=== AVAILABLE DATA ===

[Start of Attachment]

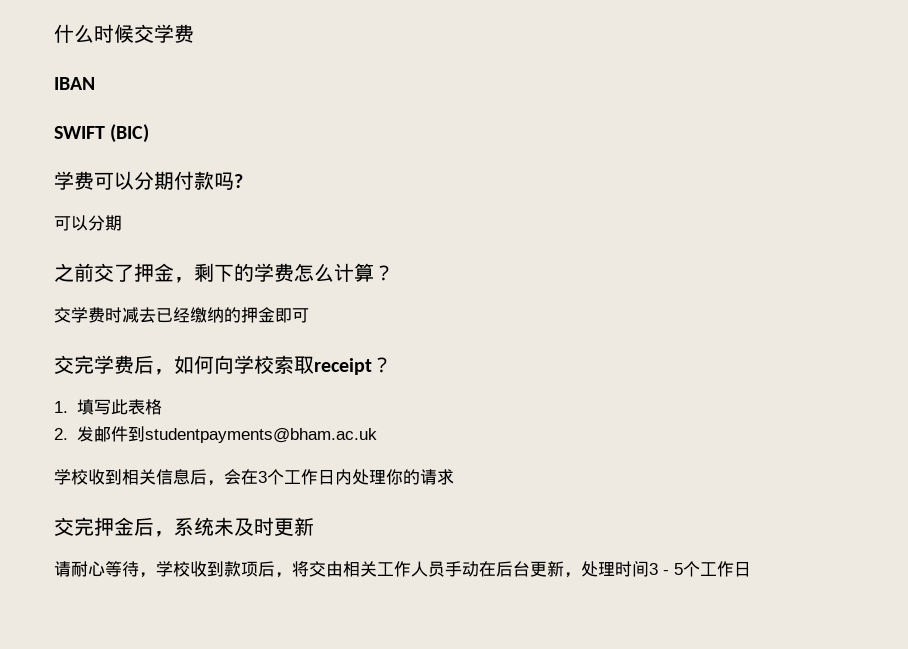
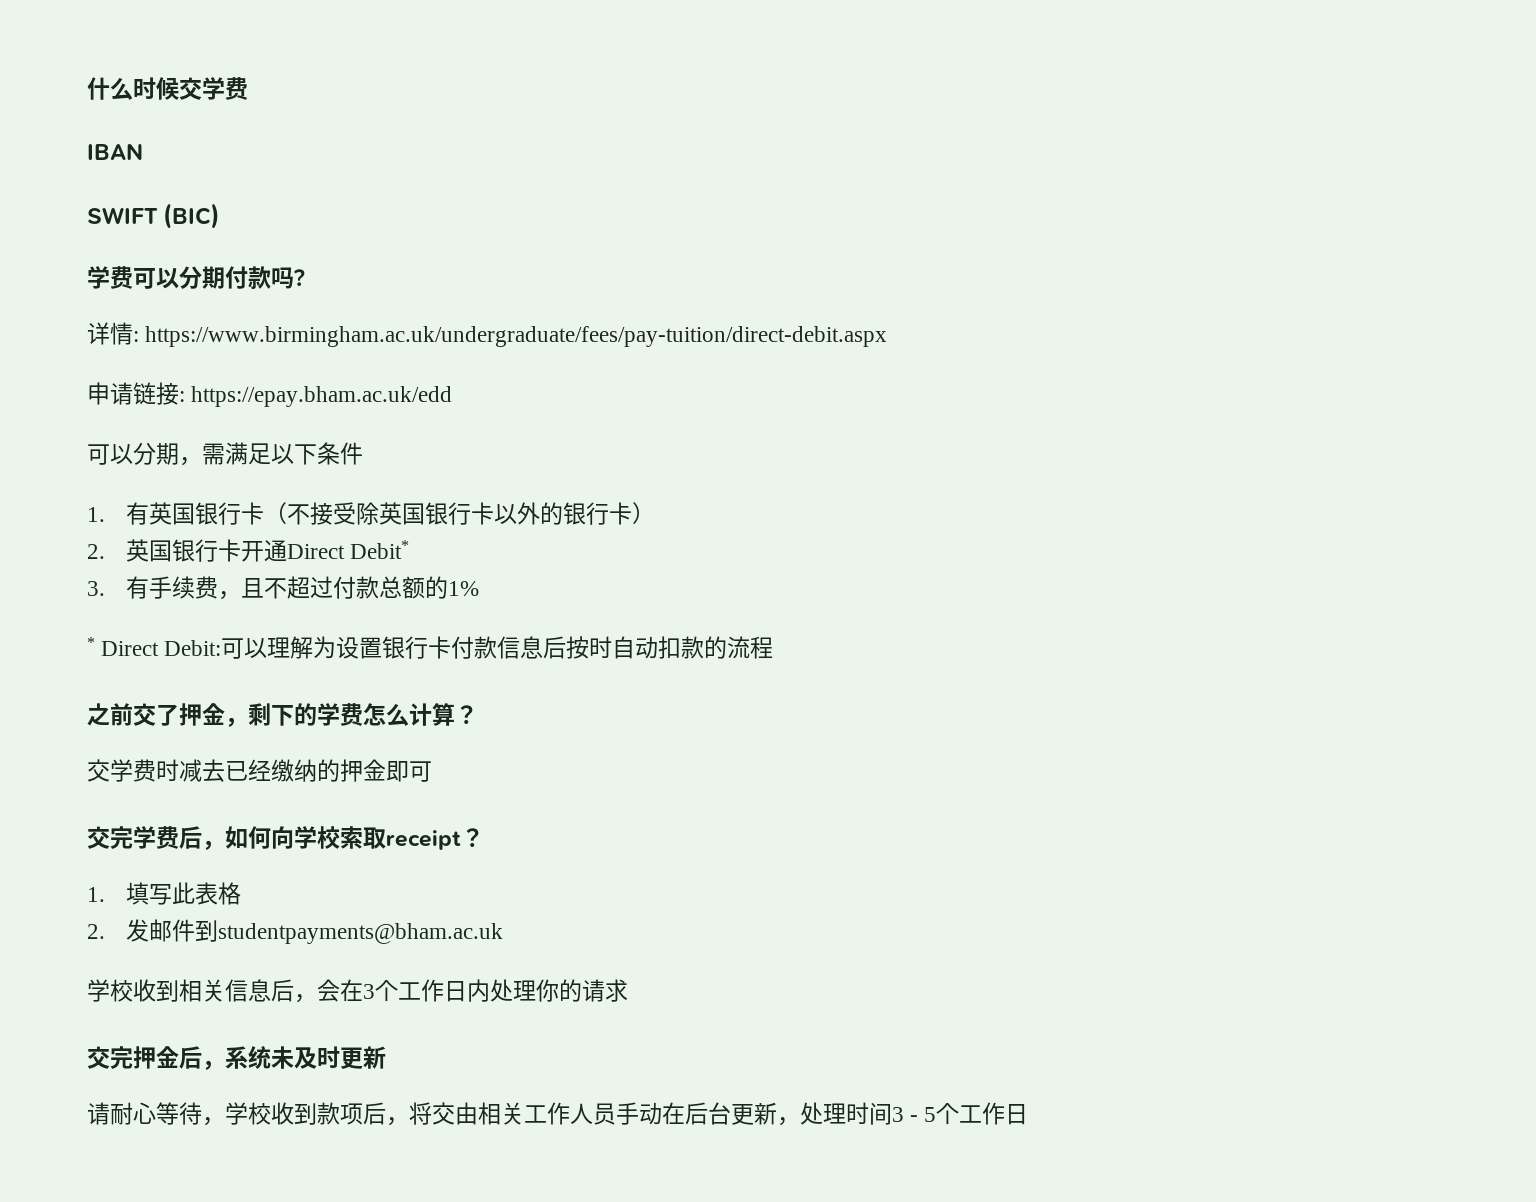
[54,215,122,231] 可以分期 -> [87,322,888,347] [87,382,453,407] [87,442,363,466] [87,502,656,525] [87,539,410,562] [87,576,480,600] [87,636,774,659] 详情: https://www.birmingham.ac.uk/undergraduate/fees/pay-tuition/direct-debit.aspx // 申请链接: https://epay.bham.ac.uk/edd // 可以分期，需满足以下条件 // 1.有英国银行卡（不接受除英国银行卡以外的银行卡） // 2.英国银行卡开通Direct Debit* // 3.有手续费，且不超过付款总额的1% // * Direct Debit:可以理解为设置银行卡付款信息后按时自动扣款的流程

[End of Attachment]
[Start of Attachment]

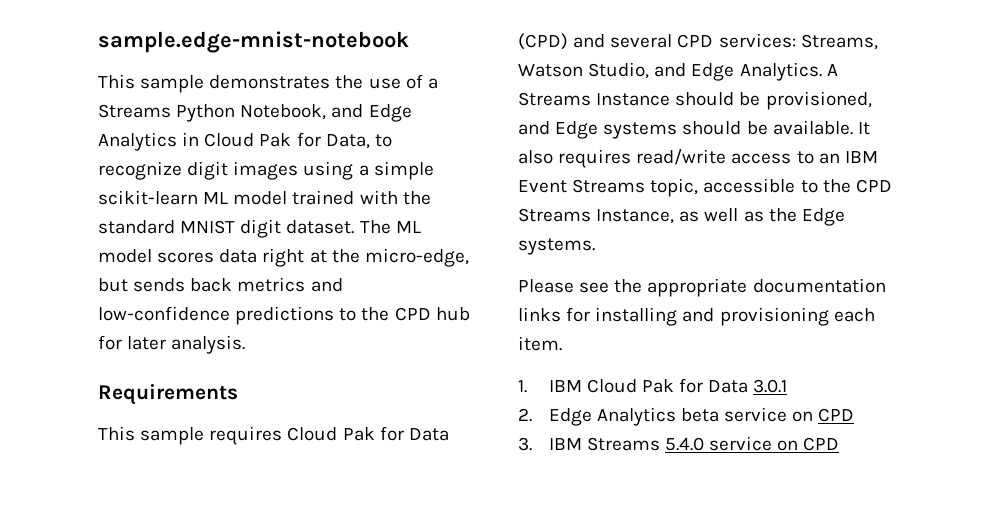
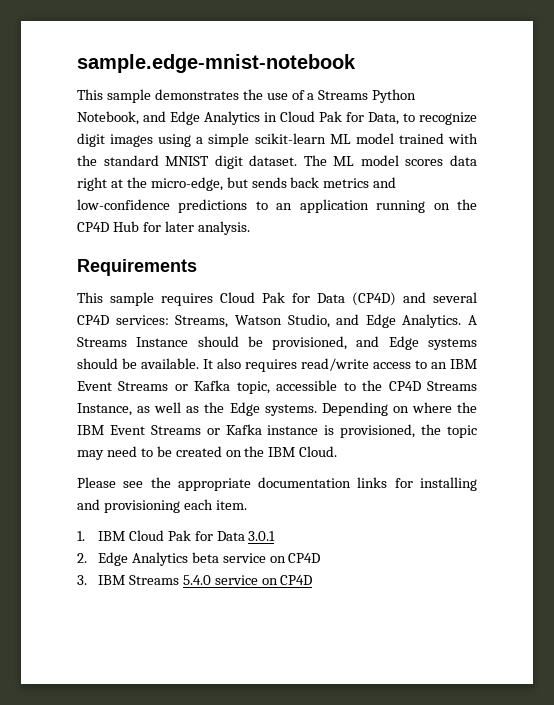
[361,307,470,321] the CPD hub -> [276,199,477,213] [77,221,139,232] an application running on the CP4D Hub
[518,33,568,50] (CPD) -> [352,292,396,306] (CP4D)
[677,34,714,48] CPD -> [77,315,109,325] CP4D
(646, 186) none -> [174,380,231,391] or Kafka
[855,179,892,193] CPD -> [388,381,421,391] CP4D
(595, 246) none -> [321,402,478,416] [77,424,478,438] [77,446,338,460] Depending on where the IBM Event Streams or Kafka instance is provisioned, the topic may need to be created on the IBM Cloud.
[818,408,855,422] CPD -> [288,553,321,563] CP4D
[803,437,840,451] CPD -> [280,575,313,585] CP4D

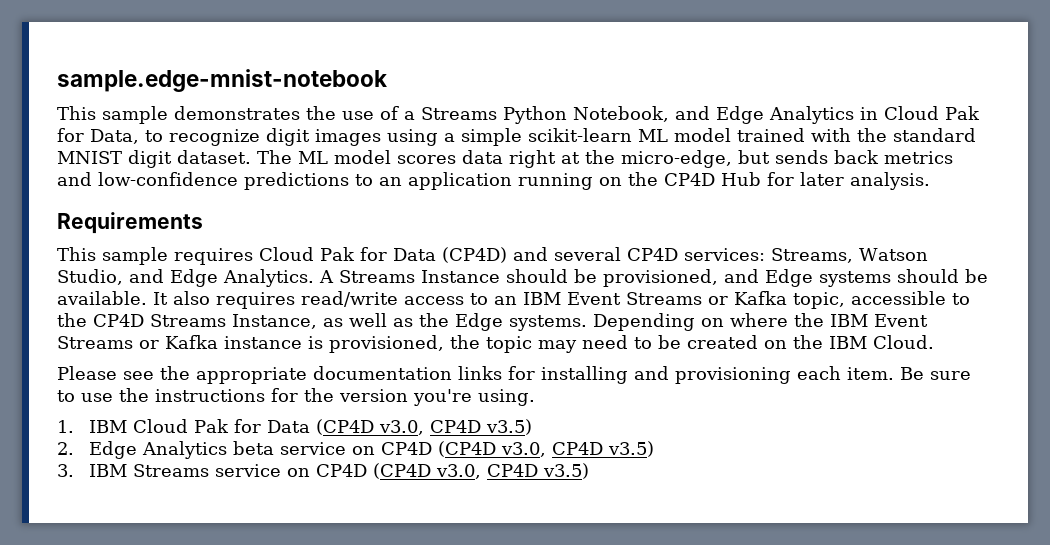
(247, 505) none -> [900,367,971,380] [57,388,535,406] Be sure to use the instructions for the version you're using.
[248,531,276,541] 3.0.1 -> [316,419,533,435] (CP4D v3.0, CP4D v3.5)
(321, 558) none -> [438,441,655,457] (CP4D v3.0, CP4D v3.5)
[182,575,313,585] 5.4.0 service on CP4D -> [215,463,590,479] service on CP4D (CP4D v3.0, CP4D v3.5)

[End of Attachment]
[Start of Attachment]

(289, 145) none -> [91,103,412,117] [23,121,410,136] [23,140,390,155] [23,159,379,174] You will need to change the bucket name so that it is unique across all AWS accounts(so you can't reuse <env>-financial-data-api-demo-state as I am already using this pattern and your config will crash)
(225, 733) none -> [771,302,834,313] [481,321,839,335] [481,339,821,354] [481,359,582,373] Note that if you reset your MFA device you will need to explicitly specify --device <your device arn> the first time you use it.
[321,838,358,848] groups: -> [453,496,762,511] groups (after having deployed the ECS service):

[End of Attachment]

=== WHAT IS EXPECTED ===
The material above holds pictures; leave them out. Repeat exactly the lines from the one containing "(595, 246) none" through the one containing "[182,575,313,585] 5.4.0 service", and nothing else.

=== WRITTEN ANSWER ===
(595, 246) none -> [321,402,478,416] [77,424,478,438] [77,446,338,460] Depending on where the IBM Event Streams or Kafka instance is provisioned, the topic may need to be created on the IBM Cloud.
[818,408,855,422] CPD -> [288,553,321,563] CP4D
[803,437,840,451] CPD -> [280,575,313,585] CP4D

(247, 505) none -> [900,367,971,380] [57,388,535,406] Be sure to use the instructions for the version you're using.
[248,531,276,541] 3.0.1 -> [316,419,533,435] (CP4D v3.0, CP4D v3.5)
(321, 558) none -> [438,441,655,457] (CP4D v3.0, CP4D v3.5)
[182,575,313,585] 5.4.0 service on CP4D -> [215,463,590,479] service on CP4D (CP4D v3.0, CP4D v3.5)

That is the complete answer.